Juist om de nagestreefde kwaliteit te realiseren, zou de wetgever juridische entiteiten van voldoende guidance moeten voorzien. Juridische entiteiten moeten weten waar zij aan toe zijn. Alleen dan kunnen zij de verplichting om de UBO’s te registreren, correct uitvoeren. Inmiddels heeft de wetgever toegezegd dat de Kamer van Koophandel met voorlichting zal komen, inclusief een stappenplan om de UBO’s te bepalen. Voor een uniforme uitleg worden Wwft-instellingen hierbij betrokken, zo kondigt de wetgever aan. Dit is een stap in de goede richting.

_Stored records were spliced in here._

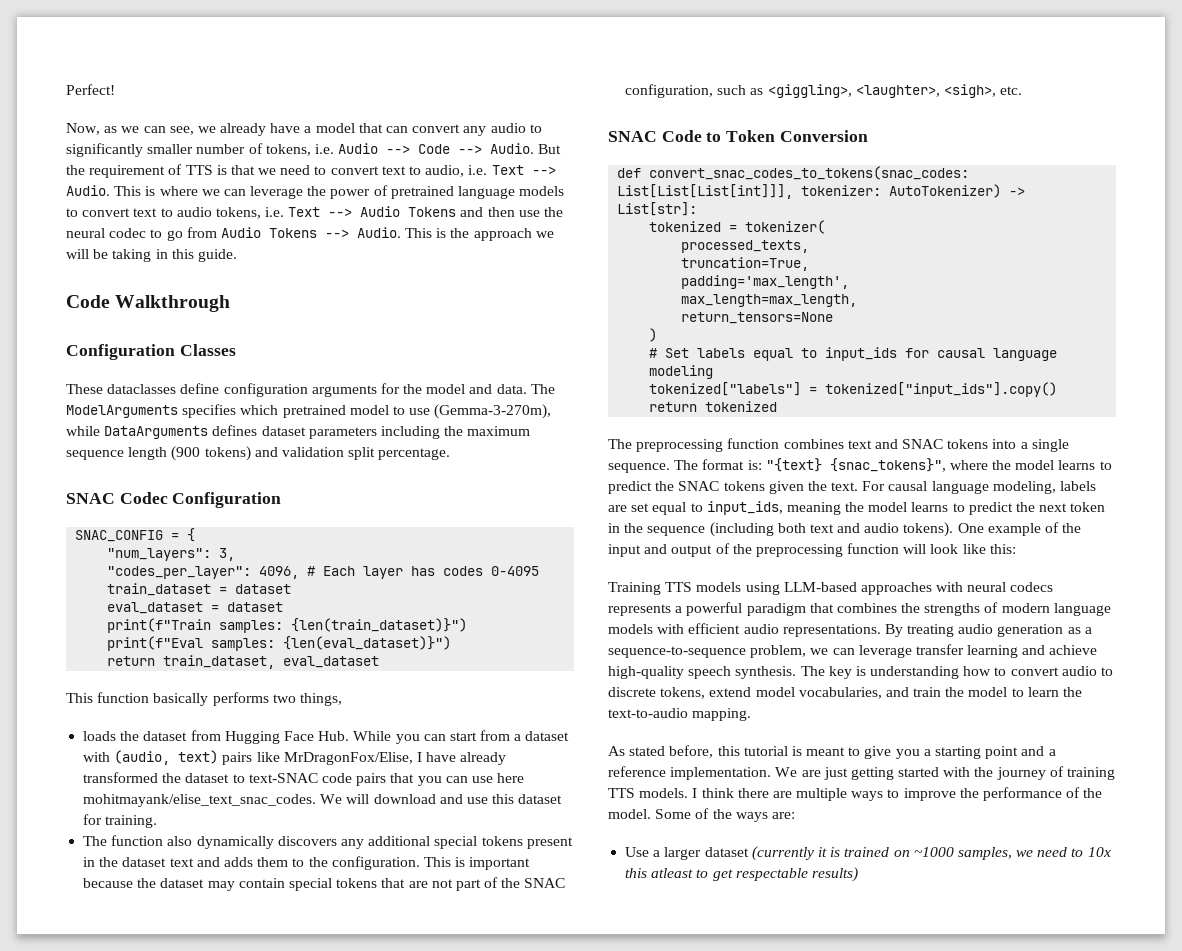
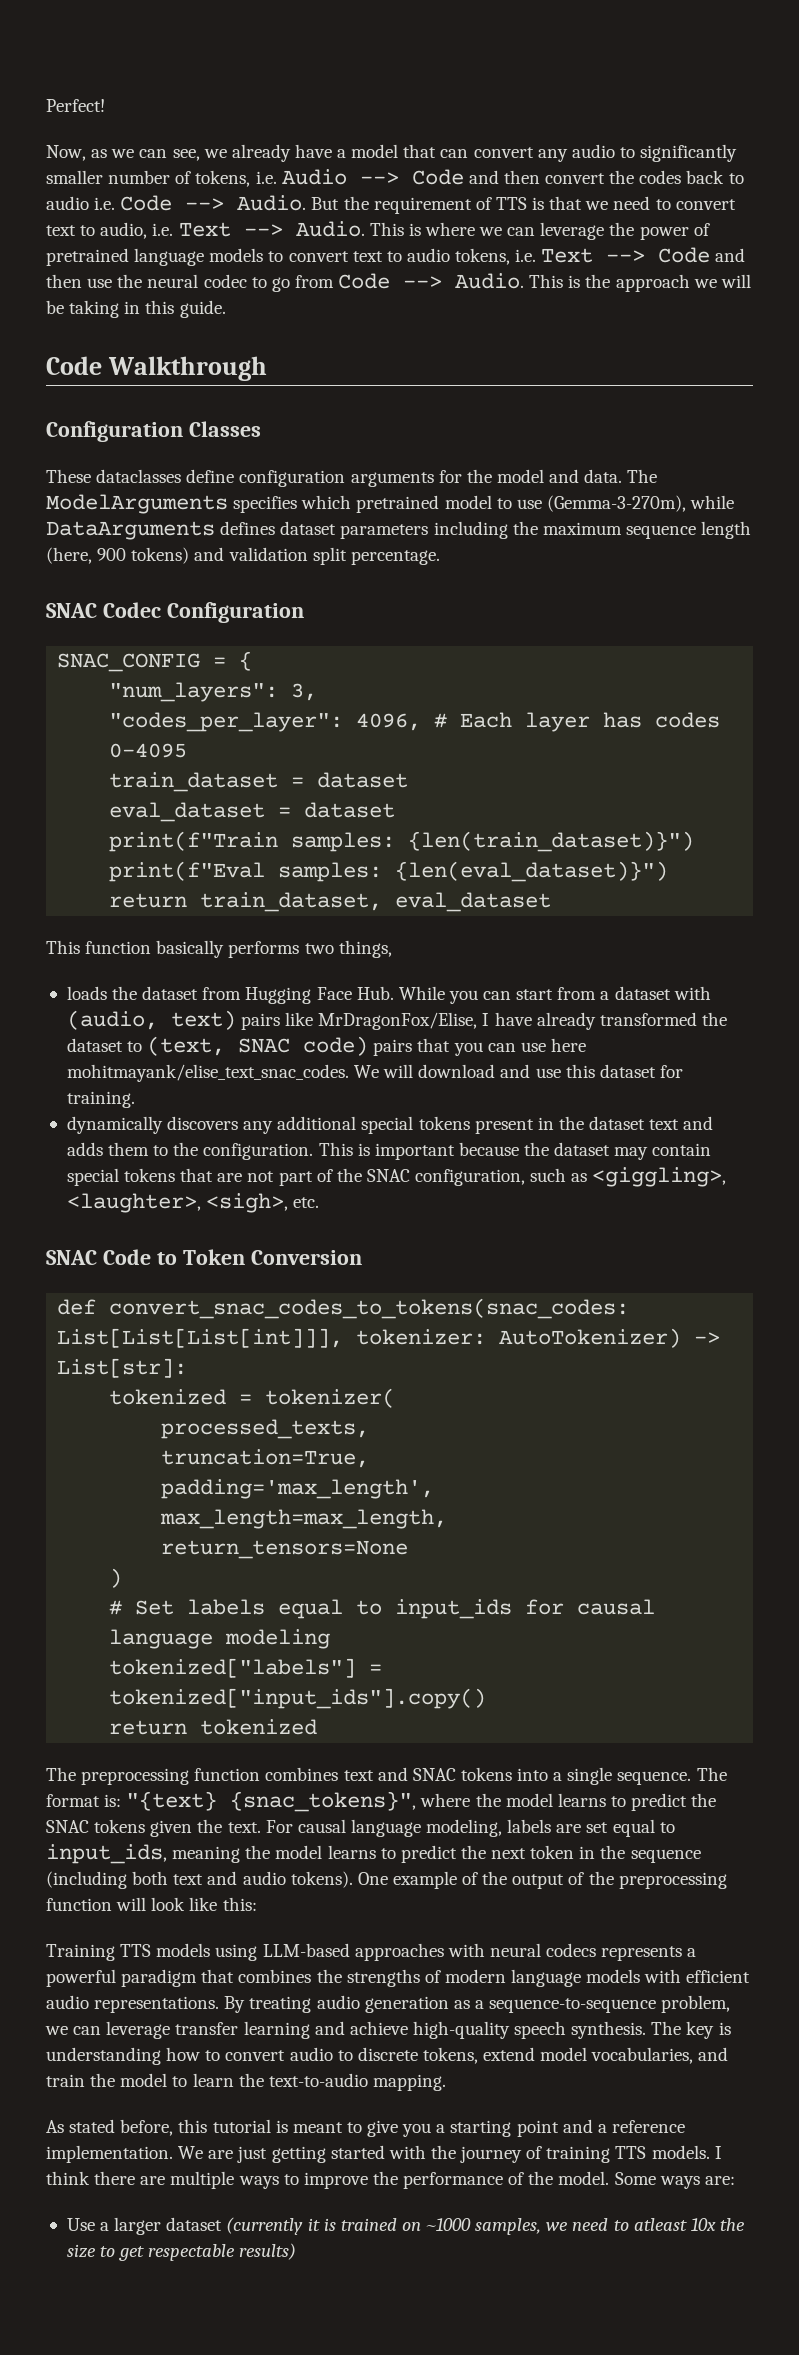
- Now, as we can see, we already have a model that can convert any audio to significantly smaller number of tokens, i.e. Audio --> Code --> Audio.
+ Now, as we can see, we already have a model that can convert any audio to significantly smaller number of tokens, i.e. Audio --> Code and then convert the codes back to audio i.e. Code --> Audio.
- This is where we can leverage the power of pretrained language models to convert text to audio tokens, i.e. Text --> Audio Tokens and then use the neural codec to go from Audio Tokens --> Audio.
+ This is where we can leverage the power of pretrained language models to convert text to audio tokens, i.e. Text --> Code and then use the neural codec to go from Code --> Audio.
- The ModelArguments specifies which pretrained model to use (Gemma-3-270m), while DataArguments defines dataset parameters including the maximum sequence length (900 tokens) and validation split percentage.
+ The ModelArguments specifies which pretrained model to use (Gemma-3-270m), while DataArguments defines dataset parameters including the maximum sequence length (here, 900 tokens) and validation split percentage.
- loads the dataset from Hugging Face Hub. While you can start from a dataset with (audio, text) pairs like MrDragonFox/Elise, I have already transformed the dataset to text-SNAC code pairs that you can use here mohitmayank/elise_text_snac_codes.
+ loads the dataset from Hugging Face Hub. While you can start from a dataset with (audio, text) pairs like MrDragonFox/Elise, I have already transformed the dataset to (text, SNAC code) pairs that you can use here mohitmayank/elise_text_snac_codes.
- The function also dynamically discovers any additional special tokens present in the dataset text and adds them to the configuration.
+ dynamically discovers any additional special tokens present in the dataset text and adds them to the configuration.
- One example of the input and output of the preprocessing function will look like this:
+ One example of the output of the preprocessing function will look like this:
- Some of the ways are:
+ Some ways are:
- Use a larger dataset (currently it is trained on ~1000 samples, we need to 10x this atleast to get respectable results)
+ Use a larger dataset (currently it is trained on ~1000 samples, we need to atleast 10x the size to get respectable results)

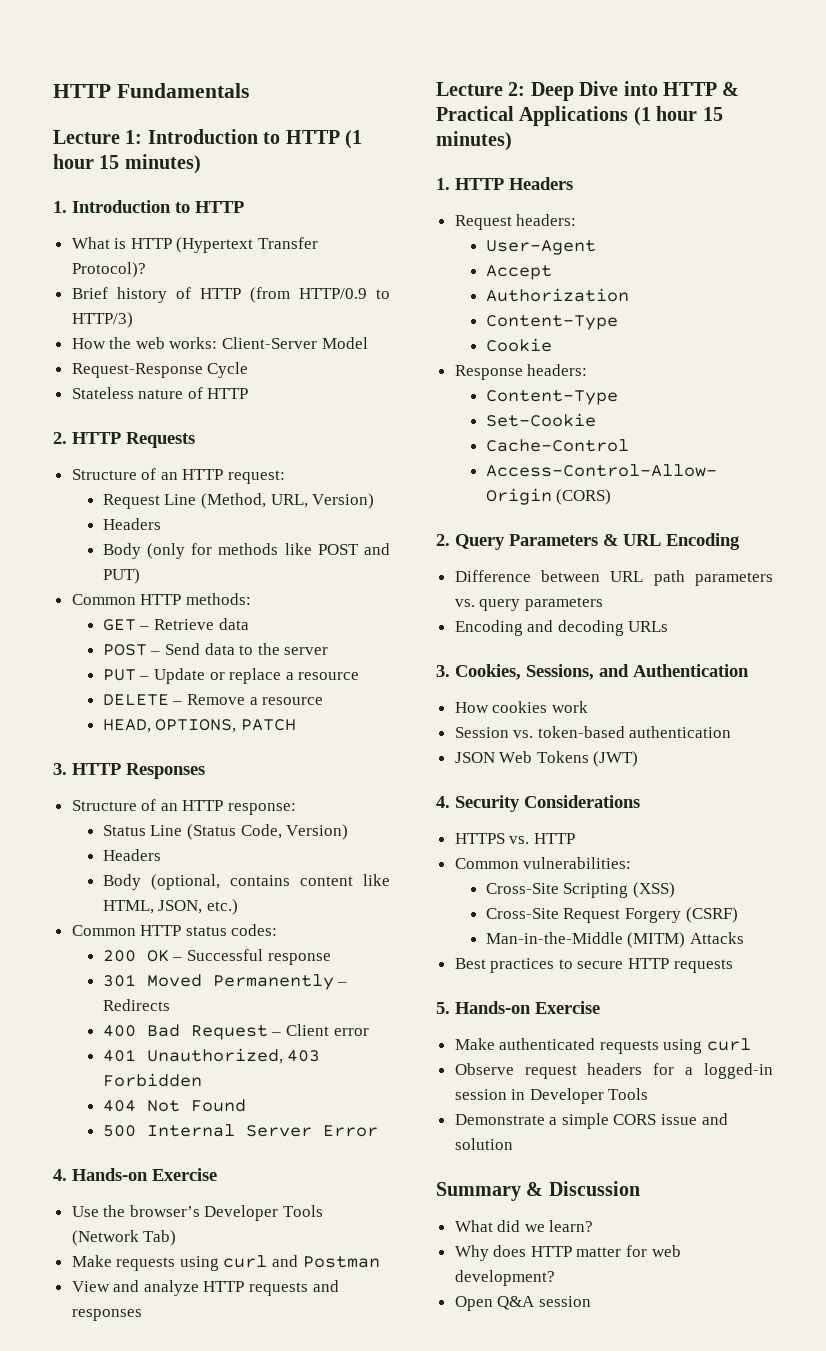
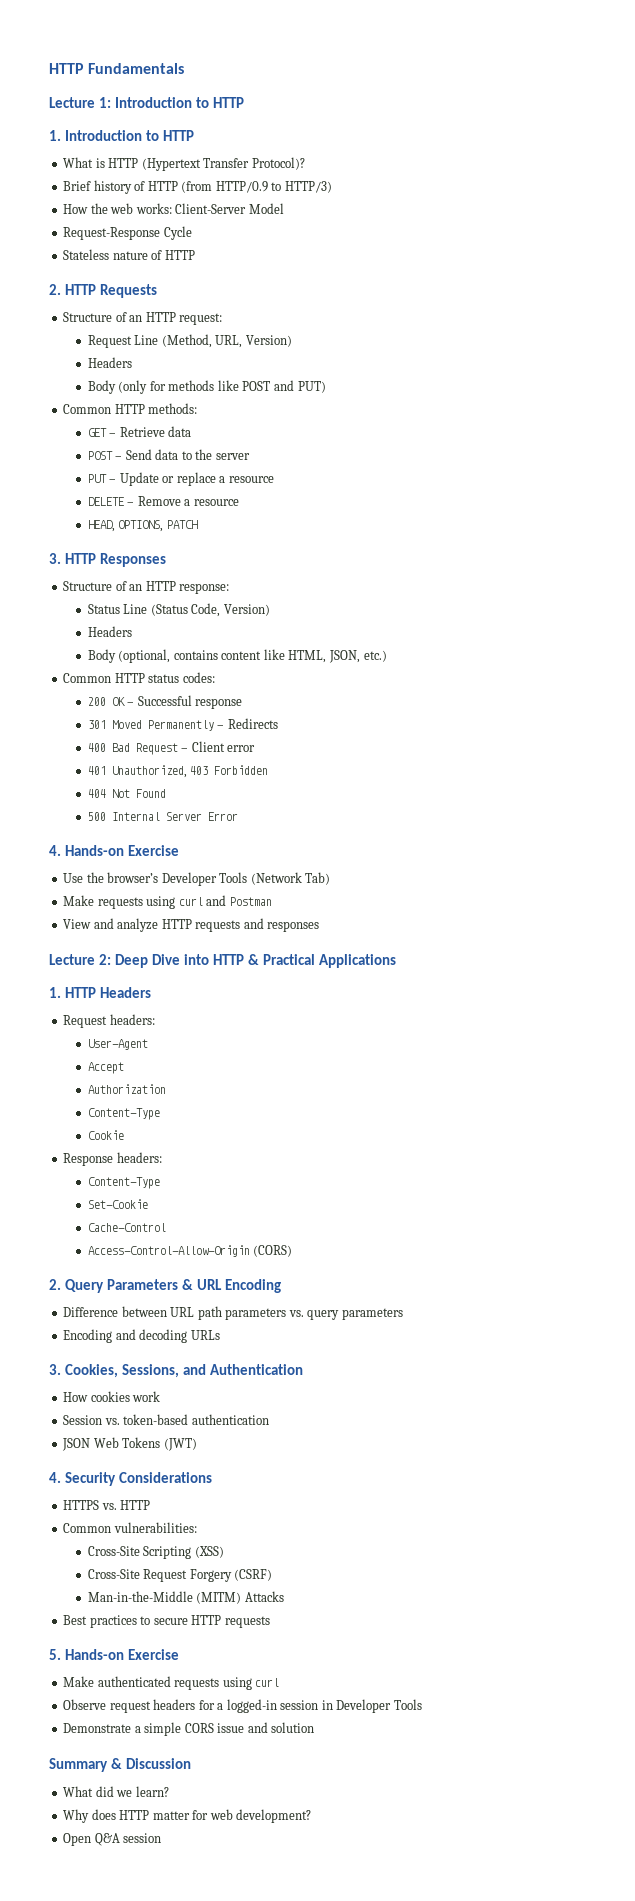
- Lecture 1: Introduction to HTTP (1 hour 15 minutes)
+ Lecture 1: Introduction to HTTP
- Lecture 2: Deep Dive into HTTP & Practical Applications (1 hour 15 minutes)
+ Lecture 2: Deep Dive into HTTP & Practical Applications

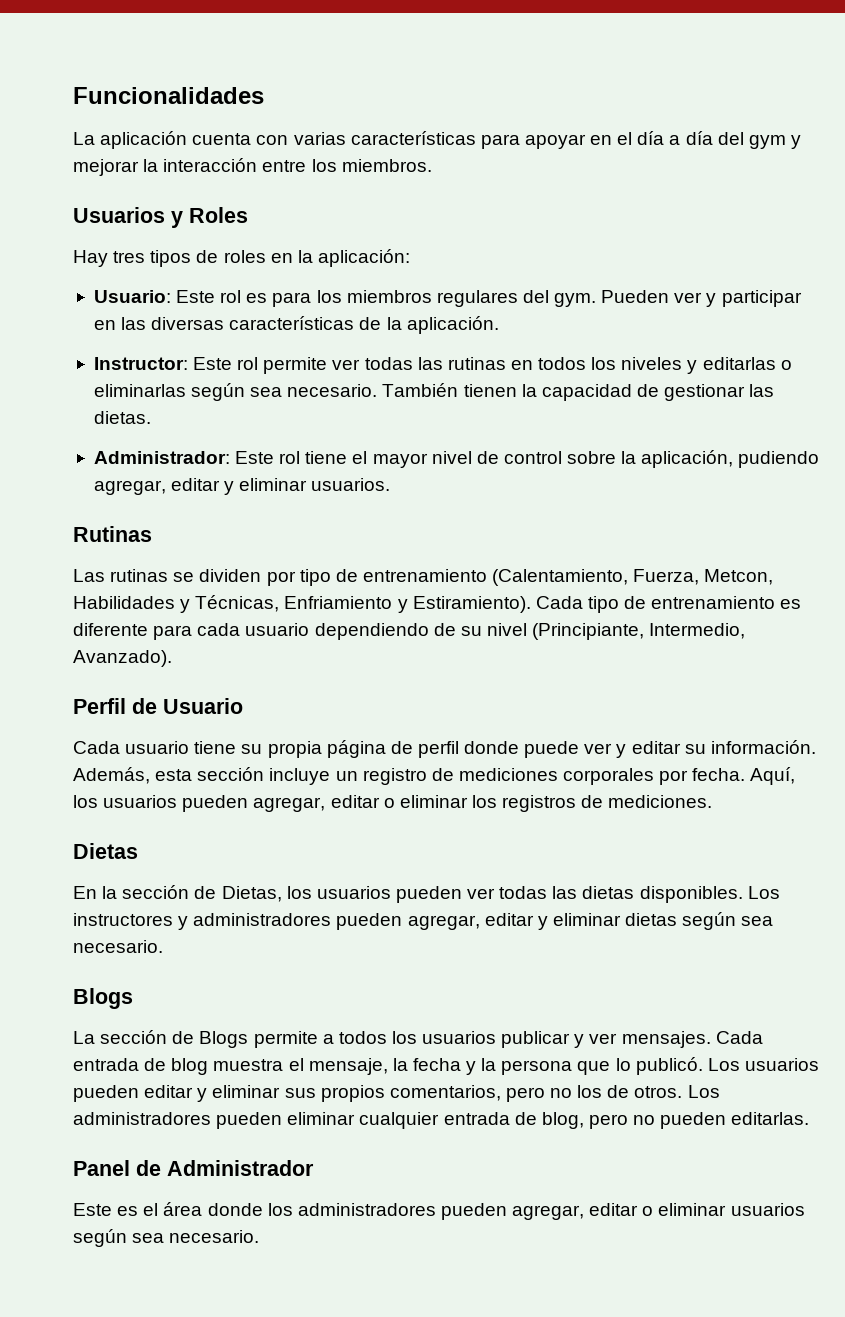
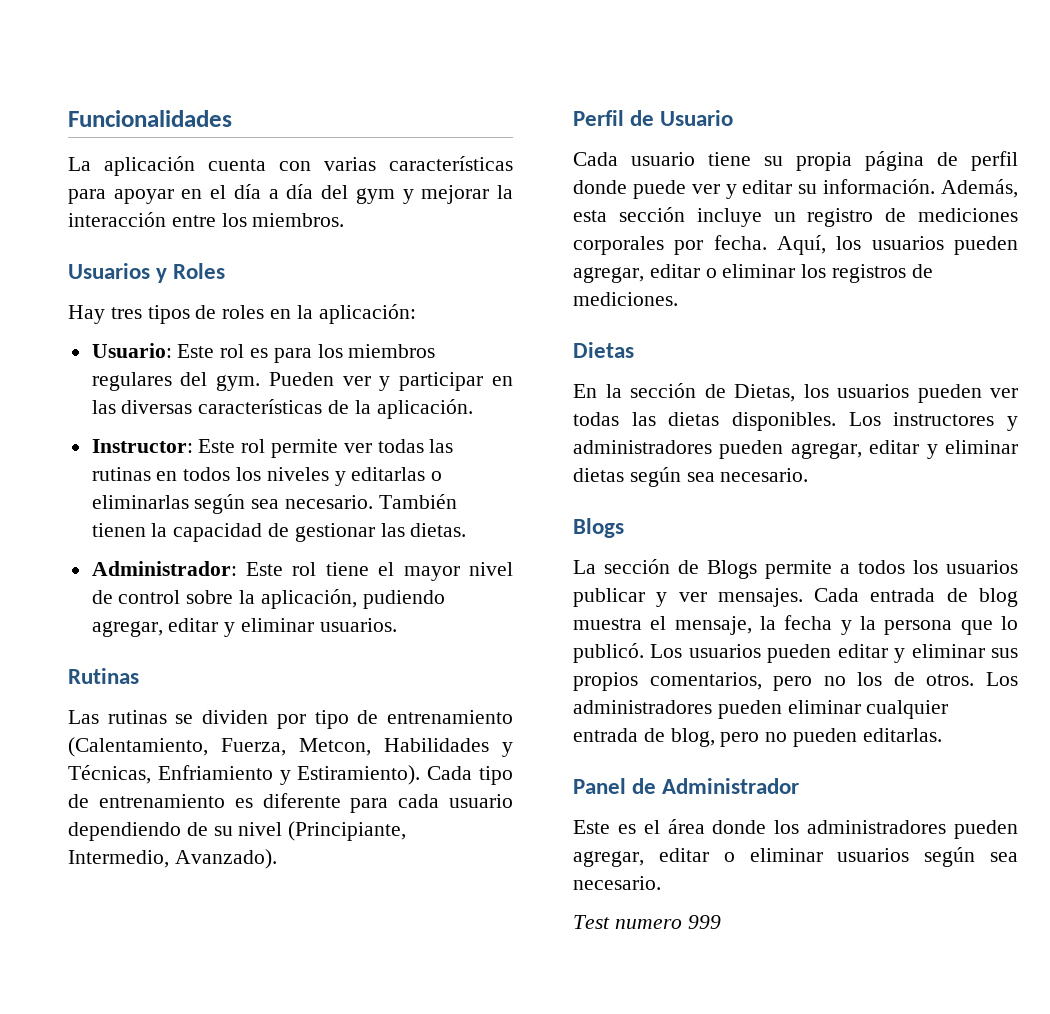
+ Test numero 999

Gaat de wetgever al tot uitleg van het UBO-begrip over, dan neemt hij nog wel eens een verkeerde afslag. Een goed voorbeeld hiervan blijkt uit de recent gepubliceerde nadere memorie van antwoord bij voornoemd wetsvoorstel. Hierin legt de wetgever uit wanneer een houder van cumprefs kwalificeert als UBO, namelijk wanneer deze in een boekjaar meer dan 25% van de totale dividenduitkering ontvangt.

Een casus laat de gevolgen van deze uitleg goed zien. Stel dat een houder van cumprefs jaarlijks recht heeft op een preferente uitkering van € 10.000. Als jaarlijks de uitgekeerde winst € 50.000 bedraagt, dan is genoemde houder geen UBO. Hij ontvangt immers minder dan 25% van de totale dividenduitkering. Wordt echter in de eerste twee boekjaren geen winst gemaakt en in het derde jaar een bedrag van € 100.000 als dividend uitgekeerd, dan is de houder van de cumprefs in het derde jaar wel UBO. Tezamen met het achterstallige dividend ontvangt hij namelijk een bedrag van € 30.000 en dat is meer dan 25% van de totale dividenduitkering. Bij een dividenduitkering in jaar 4 van € 75.000 en in jaar 5 van € 25.000, is hij in het vierde jaar geen UBO en in het vijfde jaar juist weer wel.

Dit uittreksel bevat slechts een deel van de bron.